▶ _INSTRUCTIONS TO FOLLOW_: Task for the records below: repeat the line containing "(107, 1144) none" and every line after it, exactly and with nothing else, but leave out the pictures.

━━━━━ DATA SHOWN ━━━━━

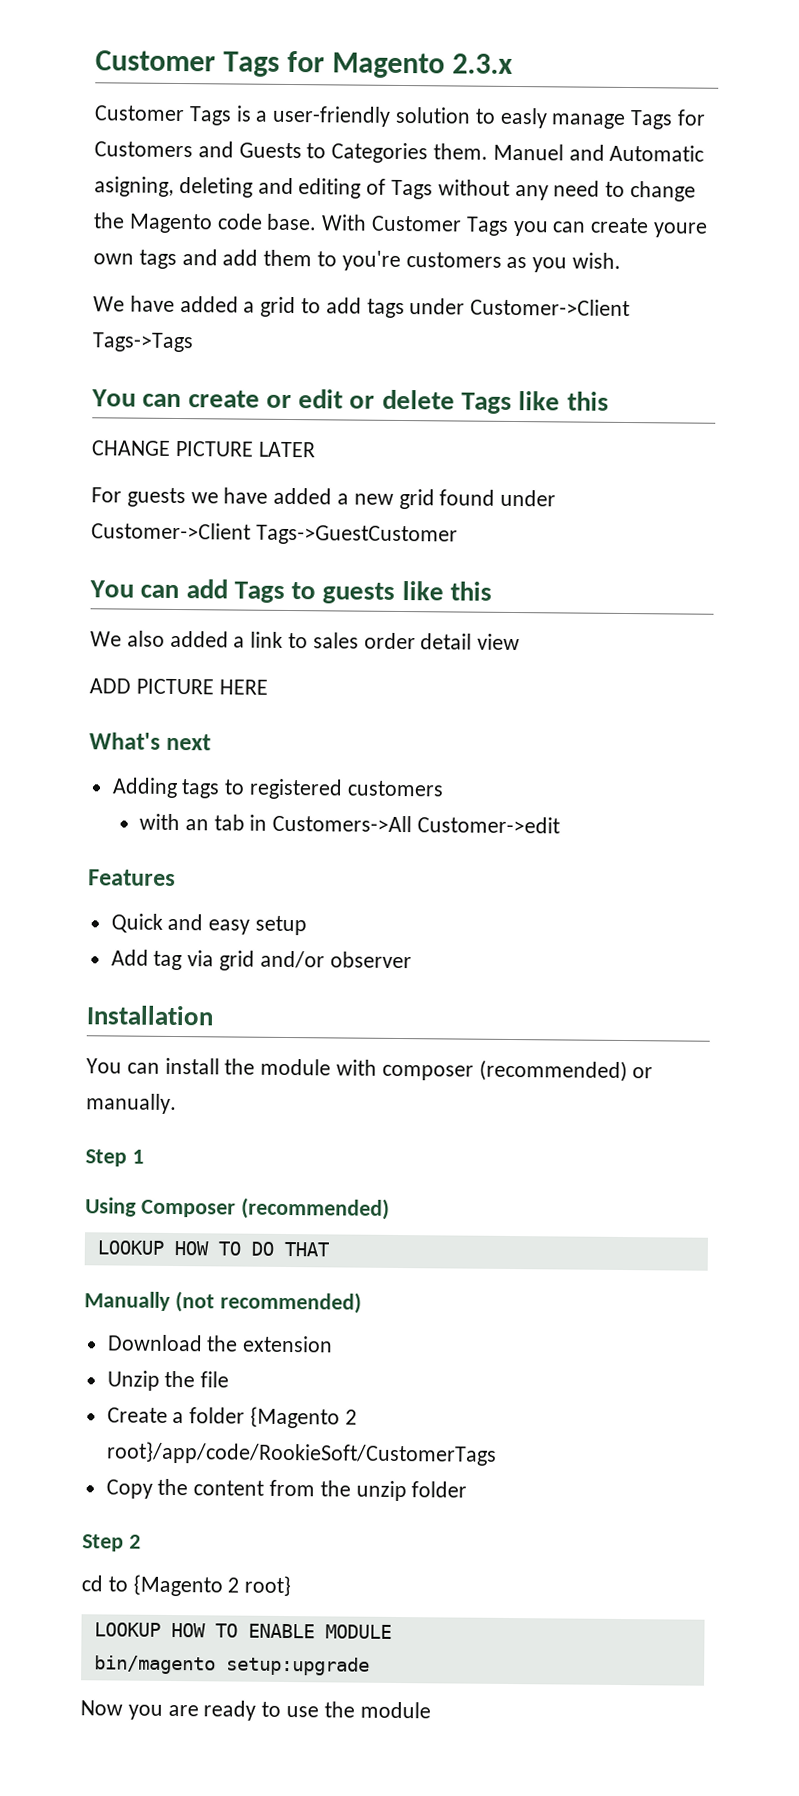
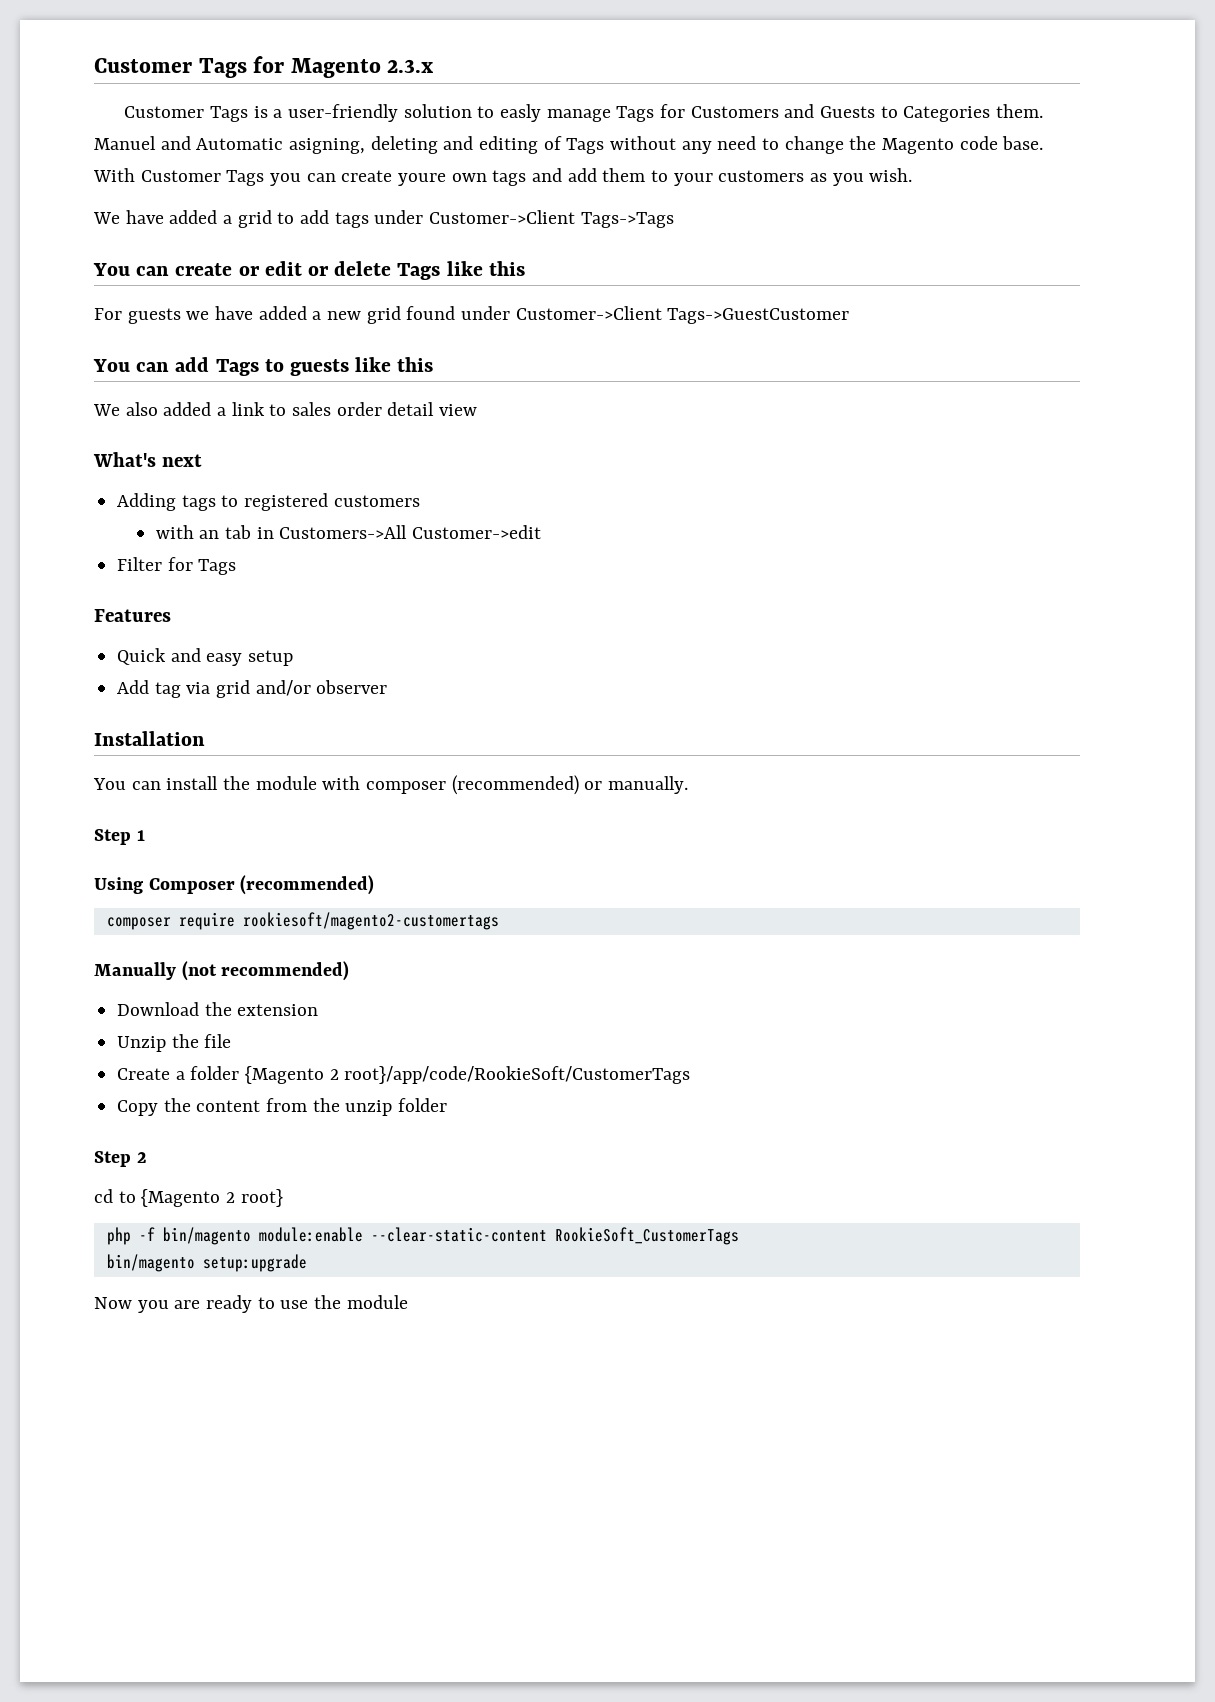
[341,250,401,271] you're -> [673,173,713,186] your
[91,440,316,458] // CHANGE PICTURE LATER -> (525, 268) none
[89,678,268,695] // ADD PICTURE HERE -> (478, 410) none
(560, 825) none -> [117,557,237,575] // Filter for Tags
[96,1240,329,1257] LOOKUP HOW TO DO THAT -> [106,912,499,930] composer require rookiesoft/magento2-customertags
[93,1622,392,1639] LOOKUP HOW TO ENABLE MODULE -> [106,1227,739,1245] php -f bin/magento module:enable --clear-static-content RookieSoft_CustomerTags

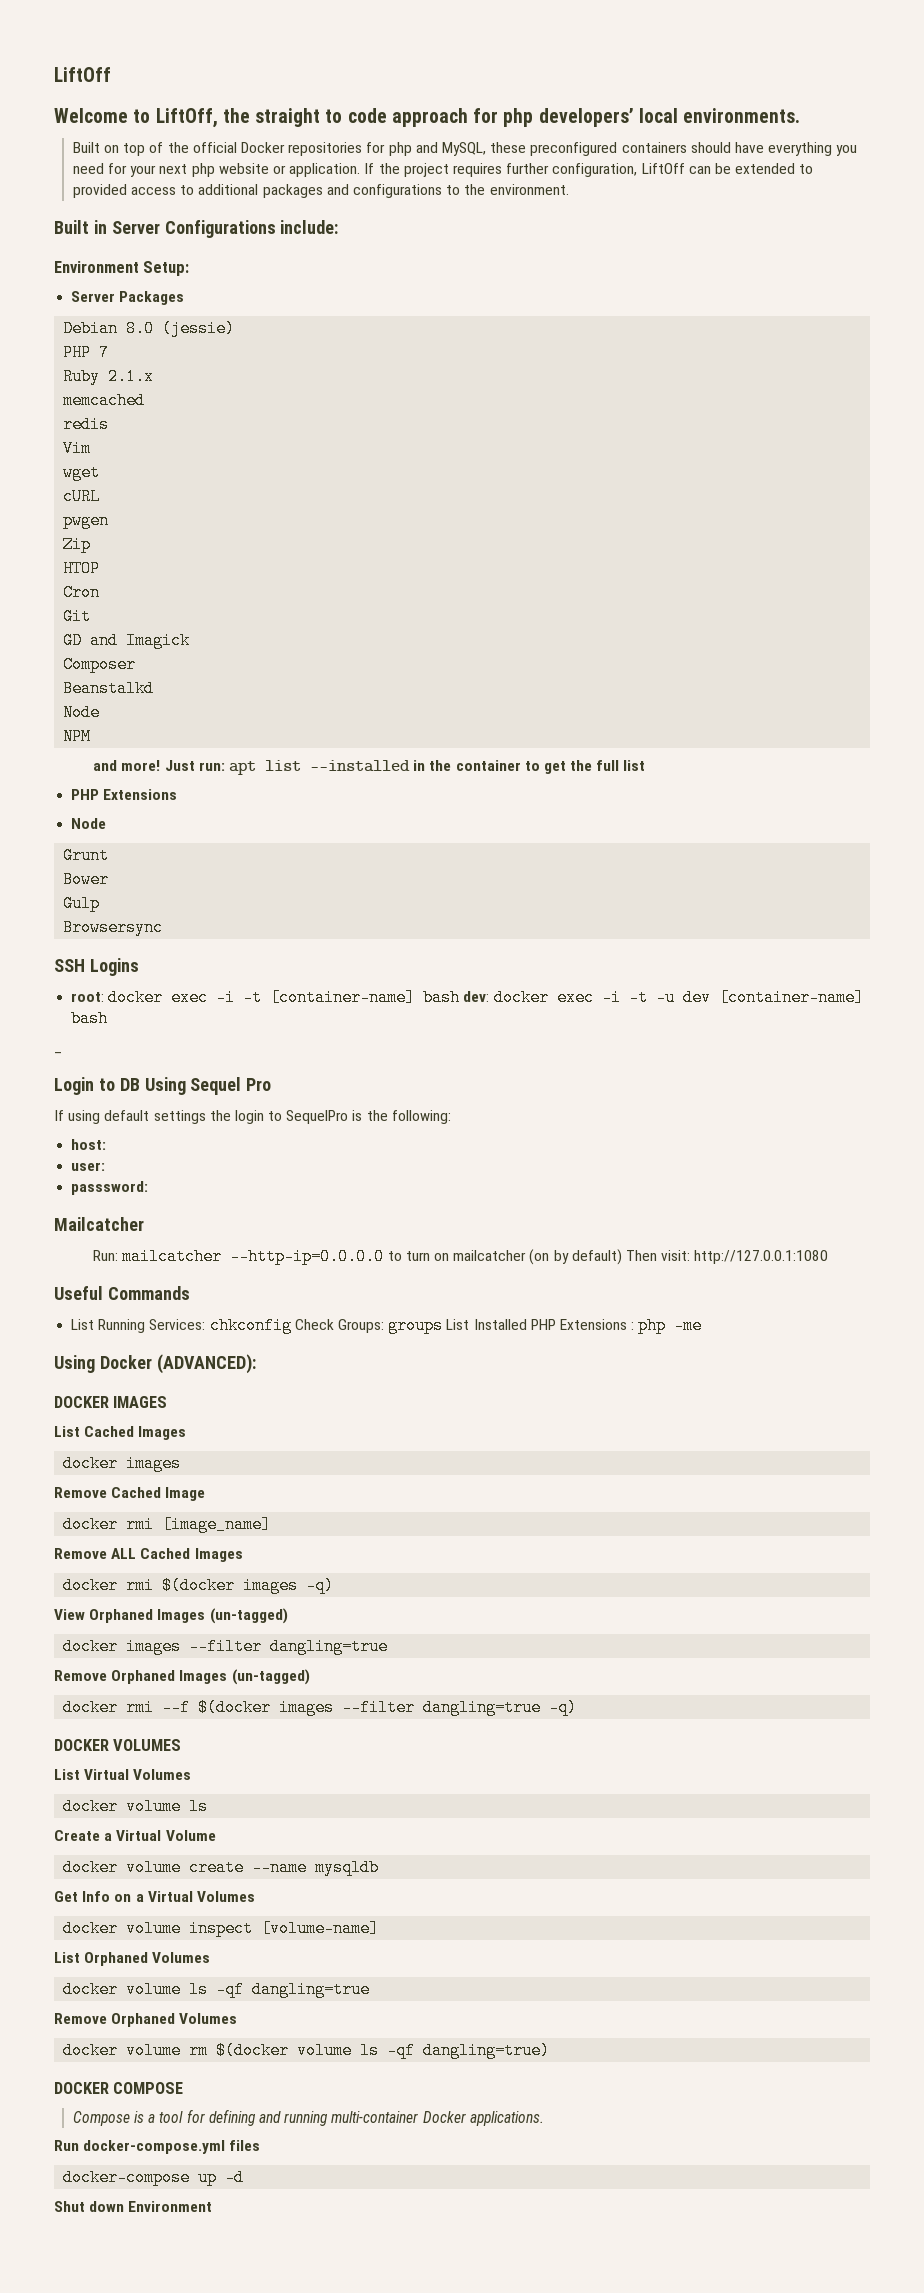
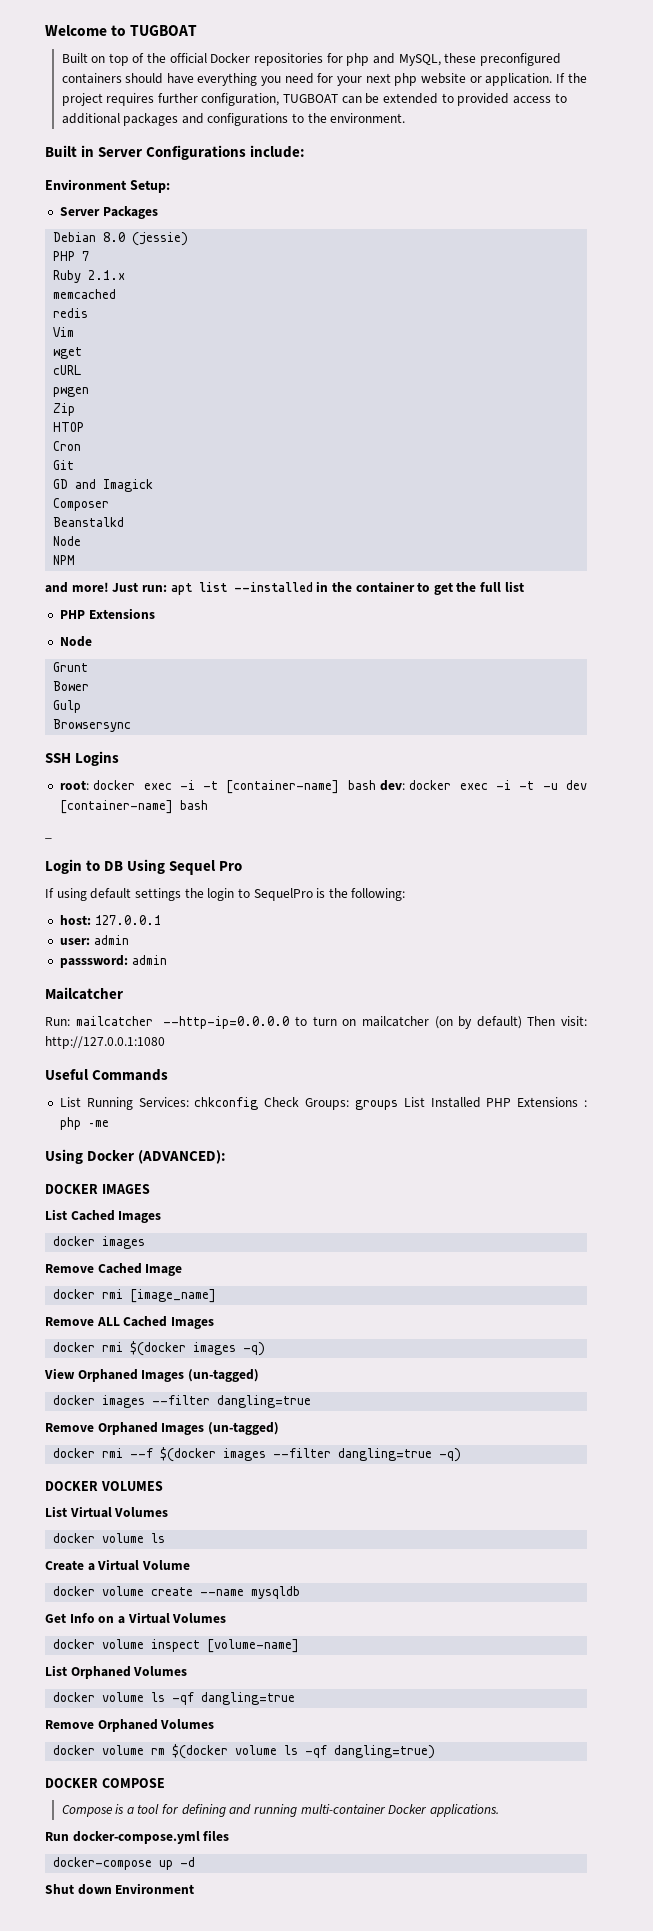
[54,67,111,82] LiftOff // -> (45, 30) none
[155,108,801,128] LiftOff, the straight to code approach for php developers’ local environments. -> [130,25,198,36] TUGBOAT
[641,163,685,174] LiftOff -> [283,94,339,103] TUGBOAT
(107, 1144) none -> [94,915,161,925] 127.0.0.1
(106, 1166) none -> [93,935,129,945] admin
(149, 1188) none -> [131,955,167,965] admin

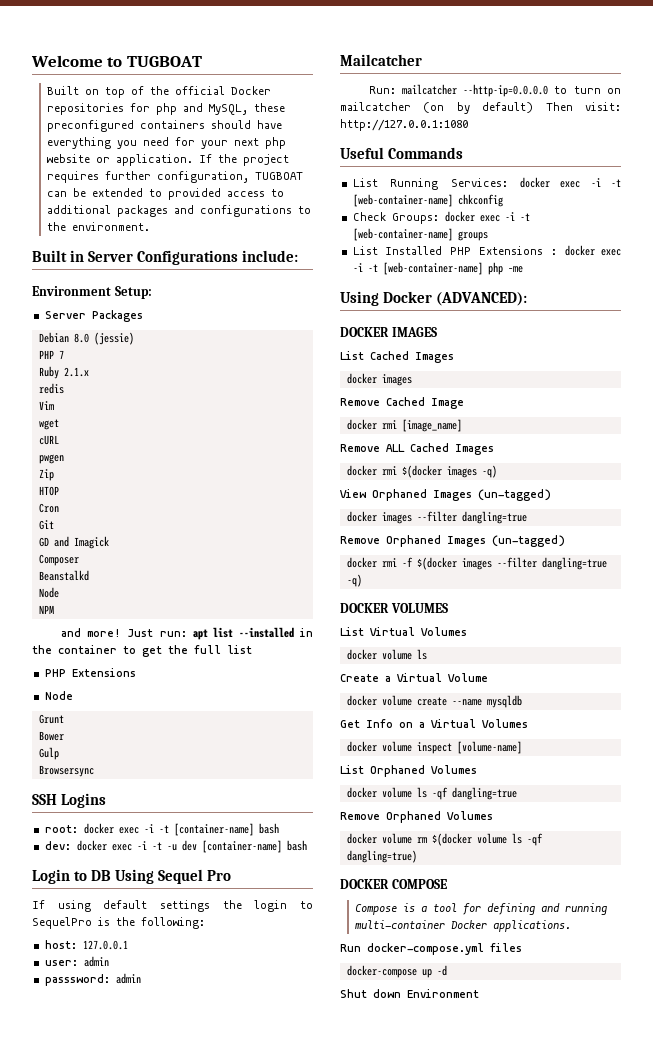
[53,289,117,299] // memcached -> (89, 372) none
(376, 785) none -> (279, 828) //
[45,837,52,839] // _ -> (307, 845) none
(189, 1102) none -> [519,177,621,188] [352,194,453,207] docker exec -i -t [web-container-name]
(259, 1103) none -> (503, 200) //
(350, 1104) none -> [444,211,530,222] [352,228,453,241] docker exec -i -t [web-container-name]
(398, 1105) none -> (488, 236) //
(587, 1103) none -> [564,245,621,256] [352,262,483,275] docker exec -i -t [web-container-name]
[130,1448,154,1458] --f -> [401,557,413,567] -f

━━━━━

▶ _ANSWER TO THE EXERCISE_:
(107, 1144) none -> [94,915,161,925] 127.0.0.1
(106, 1166) none -> [93,935,129,945] admin
(149, 1188) none -> [131,955,167,965] admin

[53,289,117,299] // memcached -> (89, 372) none
(376, 785) none -> (279, 828) //
[45,837,52,839] // _ -> (307, 845) none
(189, 1102) none -> [519,177,621,188] [352,194,453,207] docker exec -i -t [web-container-name]
(259, 1103) none -> (503, 200) //
(350, 1104) none -> [444,211,530,222] [352,228,453,241] docker exec -i -t [web-container-name]
(398, 1105) none -> (488, 236) //
(587, 1103) none -> [564,245,621,256] [352,262,483,275] docker exec -i -t [web-container-name]
[130,1448,154,1458] --f -> [401,557,413,567] -f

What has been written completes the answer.